Pictures are not part of the copy; retype all the records below exactly.

== Data under study ==

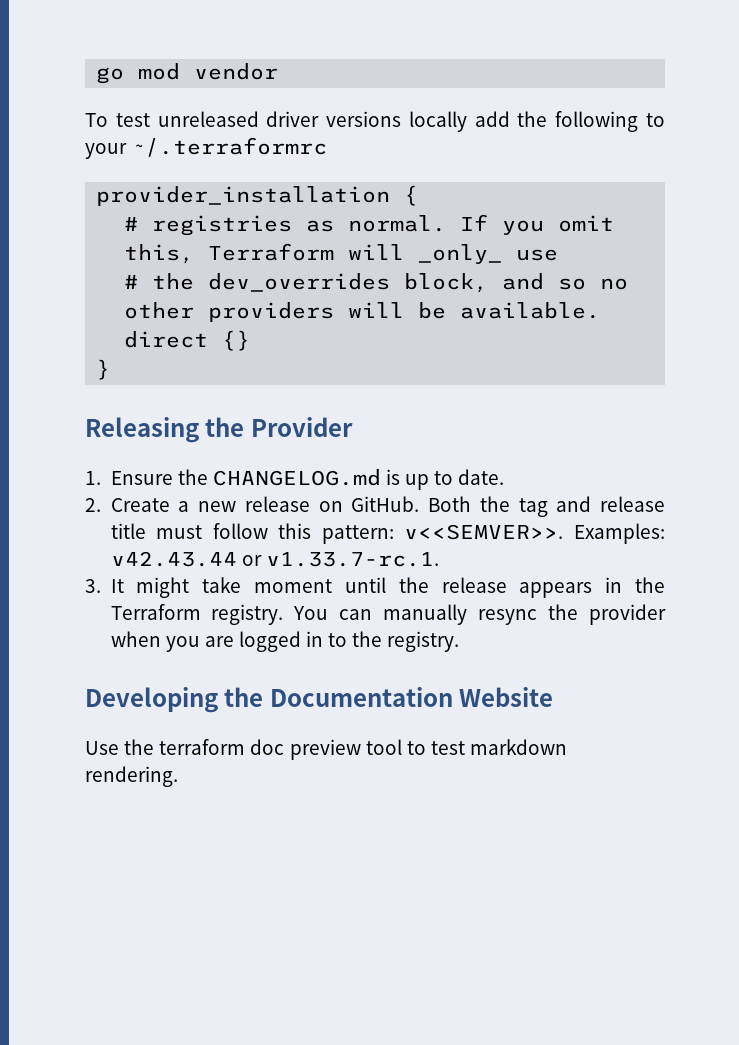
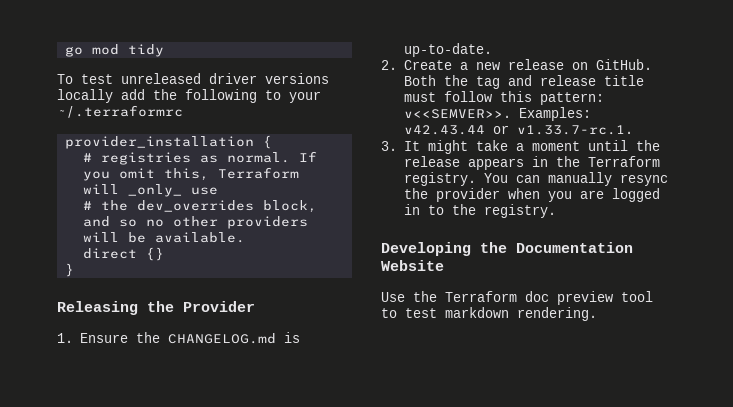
- go mod vendor
+ go mod tidy
- 1. Ensure the CHANGELOG.md is up to date.
+ 1. Ensure the CHANGELOG.md is up-to-date.
- 3. It might take moment until the release appears in the Terraform registry.
+ 3. It might take a moment until the release appears in the Terraform registry.
- Use the terraform doc preview tool to test markdown rendering.
+ Use the Terraform doc preview tool to test markdown rendering.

===

> _Task answer_
- go mod vendor
+ go mod tidy
- 1. Ensure the CHANGELOG.md is up to date.
+ 1. Ensure the CHANGELOG.md is up-to-date.
- 3. It might take moment until the release appears in the Terraform registry.
+ 3. It might take a moment until the release appears in the Terraform registry.
- Use the terraform doc preview tool to test markdown rendering.
+ Use the Terraform doc preview tool to test markdown rendering.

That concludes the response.